━━━ Input records ━━━

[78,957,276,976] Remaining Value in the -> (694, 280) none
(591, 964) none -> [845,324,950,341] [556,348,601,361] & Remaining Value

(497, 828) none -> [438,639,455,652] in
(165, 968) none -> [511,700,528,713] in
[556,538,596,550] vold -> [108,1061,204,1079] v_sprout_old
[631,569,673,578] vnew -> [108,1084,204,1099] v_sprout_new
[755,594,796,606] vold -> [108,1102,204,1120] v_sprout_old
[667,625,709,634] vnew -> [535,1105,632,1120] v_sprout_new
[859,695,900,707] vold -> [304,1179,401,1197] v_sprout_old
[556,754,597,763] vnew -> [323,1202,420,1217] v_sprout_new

━━━
━━━ Input records ━━━

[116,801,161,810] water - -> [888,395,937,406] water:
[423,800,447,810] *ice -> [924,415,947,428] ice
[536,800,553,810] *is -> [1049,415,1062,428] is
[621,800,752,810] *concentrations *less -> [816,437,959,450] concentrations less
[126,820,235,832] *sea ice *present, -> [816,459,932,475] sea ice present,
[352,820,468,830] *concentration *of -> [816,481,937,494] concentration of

━━━

Of the entries above, transcribe exactly those lines that fall between the line containing "[78,957,276,976] Remaining Value" and the line containing "[556,754,597,763] vnew ->", together with those two lines.

Response area >>
[78,957,276,976] Remaining Value in the -> (694, 280) none
(591, 964) none -> [845,324,950,341] [556,348,601,361] & Remaining Value

(497, 828) none -> [438,639,455,652] in
(165, 968) none -> [511,700,528,713] in
[556,538,596,550] vold -> [108,1061,204,1079] v_sprout_old
[631,569,673,578] vnew -> [108,1084,204,1099] v_sprout_new
[755,594,796,606] vold -> [108,1102,204,1120] v_sprout_old
[667,625,709,634] vnew -> [535,1105,632,1120] v_sprout_new
[859,695,900,707] vold -> [304,1179,401,1197] v_sprout_old
[556,754,597,763] vnew -> [323,1202,420,1217] v_sprout_new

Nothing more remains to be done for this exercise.